How Hypothesis and VCR Changed the Way I Do Testing in Python

03 August 2022, by Jethro Muller

A key concern for any developer is preventing new changes from breaking existing systems. However, it’s hard to know exactly what is going to break your systems because it’s difficult to test all the possibilities. Hypothesis and VCR make it easier to do this. In this article, I’ll discuss the benefits and drawbacks that I’ve found in starting out with these tools, by using examples from my real-world tests.

Jethro_How-to-not-break-your-systems_Inner-article

I work as a software developer at Flickswitch, a business service provider in the telecommunications space. At Flickswitch, one of the services we provide is a recharge API, Hotsocket, which allows for recharges across various networks throughout the world.

Hotsocket is a fairly old product and was originally written in Java. It has served Flickswitch well over the many years that it has been offered, providing a simple interface to service high-volume API customers.

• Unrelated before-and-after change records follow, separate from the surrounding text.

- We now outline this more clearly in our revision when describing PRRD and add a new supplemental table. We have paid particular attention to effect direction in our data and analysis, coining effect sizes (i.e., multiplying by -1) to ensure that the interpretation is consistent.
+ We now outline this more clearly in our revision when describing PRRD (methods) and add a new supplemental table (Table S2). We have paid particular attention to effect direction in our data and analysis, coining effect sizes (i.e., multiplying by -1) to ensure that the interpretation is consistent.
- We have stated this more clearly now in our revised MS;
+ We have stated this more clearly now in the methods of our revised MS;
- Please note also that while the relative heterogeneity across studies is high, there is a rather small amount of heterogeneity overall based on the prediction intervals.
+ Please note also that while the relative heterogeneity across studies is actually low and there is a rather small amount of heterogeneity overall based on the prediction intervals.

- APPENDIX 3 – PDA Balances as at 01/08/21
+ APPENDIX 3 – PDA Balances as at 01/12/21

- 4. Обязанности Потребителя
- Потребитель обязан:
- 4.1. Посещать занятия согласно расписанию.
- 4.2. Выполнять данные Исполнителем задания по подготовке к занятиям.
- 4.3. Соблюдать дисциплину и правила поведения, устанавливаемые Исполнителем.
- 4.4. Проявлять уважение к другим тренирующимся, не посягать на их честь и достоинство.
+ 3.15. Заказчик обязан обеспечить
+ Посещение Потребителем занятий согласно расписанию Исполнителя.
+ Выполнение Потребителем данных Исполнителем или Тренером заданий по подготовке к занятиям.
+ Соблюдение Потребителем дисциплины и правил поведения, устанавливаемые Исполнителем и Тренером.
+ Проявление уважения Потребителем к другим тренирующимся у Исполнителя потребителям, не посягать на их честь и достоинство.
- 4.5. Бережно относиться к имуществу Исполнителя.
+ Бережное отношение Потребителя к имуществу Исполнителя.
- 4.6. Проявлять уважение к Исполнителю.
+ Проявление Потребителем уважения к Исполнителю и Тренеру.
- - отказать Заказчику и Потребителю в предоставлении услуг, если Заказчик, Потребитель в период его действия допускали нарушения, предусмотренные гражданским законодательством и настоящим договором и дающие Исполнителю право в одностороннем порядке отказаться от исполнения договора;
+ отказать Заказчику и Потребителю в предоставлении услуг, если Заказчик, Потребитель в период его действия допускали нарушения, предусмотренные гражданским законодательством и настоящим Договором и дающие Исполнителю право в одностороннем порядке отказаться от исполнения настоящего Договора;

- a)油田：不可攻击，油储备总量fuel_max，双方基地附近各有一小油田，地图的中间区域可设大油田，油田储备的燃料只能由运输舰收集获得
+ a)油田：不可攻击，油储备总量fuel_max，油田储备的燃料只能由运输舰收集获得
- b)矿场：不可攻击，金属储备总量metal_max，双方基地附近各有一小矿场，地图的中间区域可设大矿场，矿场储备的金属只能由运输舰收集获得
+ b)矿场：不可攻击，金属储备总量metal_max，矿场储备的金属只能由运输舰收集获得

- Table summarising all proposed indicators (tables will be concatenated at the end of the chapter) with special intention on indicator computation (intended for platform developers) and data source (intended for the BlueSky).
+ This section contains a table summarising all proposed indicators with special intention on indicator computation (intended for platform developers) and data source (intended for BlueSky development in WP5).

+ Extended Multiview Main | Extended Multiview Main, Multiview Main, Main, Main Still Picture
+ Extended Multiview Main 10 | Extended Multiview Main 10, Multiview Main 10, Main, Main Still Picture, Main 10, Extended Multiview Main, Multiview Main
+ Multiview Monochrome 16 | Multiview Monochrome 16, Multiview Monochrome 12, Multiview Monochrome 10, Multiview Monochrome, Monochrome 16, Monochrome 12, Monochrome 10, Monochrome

Unfortunately, it was unstable and caused many headaches for the support and development teams. Often, recharges would be submitted but their state would not update to indicate that they had been processed, which caused issues for customers. The problem would then escalate and eventually require manual intervention. Similarly, adding a new user to the platform required cloning the repo and running a specific function with the user’s information to create all the correct table entries and insert the account details in the correct places. Again, this used the time of both the support and development teams.

I joined Flickswitch in January 2017, along with three other developers. After having completed our first major project, we were tasked with rewriting the Hotsocket API using GraphQL. When we set out to rebuild the functionality of Hotsocket, our goal was threefold: we wanted to improve its speed and reliability, as well as the transparency of the system.

On a practical level, we needed the new API to:

Handle the peak load requirements of our biggest customers
Handle errors properly
Provide clear logging to make debugging issues simple

The new GraphQL version of the Hotsocket API provided a more flexible experience for both internal and third-party use. Unfortunately, the use of GraphQL meant that customers, with existing integrations, had to update their integrations with us.

The solution was to build a drop-in replacement for the old Hotsocket API that leveraged the new GraphQL API’s capabilities and would generally be more reliable in the long-term.

Ultimately, building the drop-in replacement system was relatively easy. We used py2graphql to talk to the new API, Flask to handle routing and requests, and Google’s DataStore to store extra data not suited for the new API’s database.

The problem lay in how we could test it thoroughly enough to ensure that replacing the old system wouldn’t prevent our customers from recharging their SIMs.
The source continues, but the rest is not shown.